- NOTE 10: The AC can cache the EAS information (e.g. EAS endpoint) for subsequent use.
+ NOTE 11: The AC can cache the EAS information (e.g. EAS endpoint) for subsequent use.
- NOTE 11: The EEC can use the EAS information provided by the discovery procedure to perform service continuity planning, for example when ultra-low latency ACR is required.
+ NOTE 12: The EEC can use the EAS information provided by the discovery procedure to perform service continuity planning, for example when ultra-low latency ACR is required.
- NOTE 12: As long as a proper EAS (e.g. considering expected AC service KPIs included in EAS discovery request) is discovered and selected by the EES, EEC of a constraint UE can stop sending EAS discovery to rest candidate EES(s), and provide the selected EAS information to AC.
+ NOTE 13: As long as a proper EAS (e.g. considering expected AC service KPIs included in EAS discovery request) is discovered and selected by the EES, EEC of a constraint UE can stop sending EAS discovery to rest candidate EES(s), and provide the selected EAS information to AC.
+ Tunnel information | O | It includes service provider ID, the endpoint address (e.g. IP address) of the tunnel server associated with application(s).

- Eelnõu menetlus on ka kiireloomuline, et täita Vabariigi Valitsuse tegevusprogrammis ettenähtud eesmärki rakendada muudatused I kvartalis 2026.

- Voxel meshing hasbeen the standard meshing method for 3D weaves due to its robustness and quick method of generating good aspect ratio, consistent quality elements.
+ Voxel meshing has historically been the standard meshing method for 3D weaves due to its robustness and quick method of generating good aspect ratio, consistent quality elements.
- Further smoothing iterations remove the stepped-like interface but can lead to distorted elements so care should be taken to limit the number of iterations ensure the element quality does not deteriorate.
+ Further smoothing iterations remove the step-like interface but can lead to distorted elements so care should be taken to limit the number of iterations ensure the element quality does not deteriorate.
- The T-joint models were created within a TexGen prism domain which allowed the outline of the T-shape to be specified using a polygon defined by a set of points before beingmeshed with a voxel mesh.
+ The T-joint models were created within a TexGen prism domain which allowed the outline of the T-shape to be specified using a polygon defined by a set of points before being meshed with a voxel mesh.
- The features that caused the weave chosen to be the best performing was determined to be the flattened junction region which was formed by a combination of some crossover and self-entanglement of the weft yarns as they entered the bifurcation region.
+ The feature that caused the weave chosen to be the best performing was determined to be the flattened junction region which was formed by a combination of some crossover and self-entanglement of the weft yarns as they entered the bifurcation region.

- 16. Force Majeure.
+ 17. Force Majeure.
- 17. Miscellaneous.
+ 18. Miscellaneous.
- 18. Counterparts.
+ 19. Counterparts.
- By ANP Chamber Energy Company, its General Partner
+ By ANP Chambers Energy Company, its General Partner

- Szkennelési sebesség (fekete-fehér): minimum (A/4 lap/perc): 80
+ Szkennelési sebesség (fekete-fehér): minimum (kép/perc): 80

========================

* Work task
Retype the records above, but only those lines that fall between the line containing "associated with application(s)." and the line containing "- Eelnõu menetlus", with both of those lines included, exactly as written.

* Response area
+ Tunnel information | O | It includes service provider ID, the endpoint address (e.g. IP address) of the tunnel server associated with application(s).

- Eelnõu menetlus on ka kiireloomuline, et täita Vabariigi Valitsuse tegevusprogrammis ettenähtud eesmärki rakendada muudatused I kvartalis 2026.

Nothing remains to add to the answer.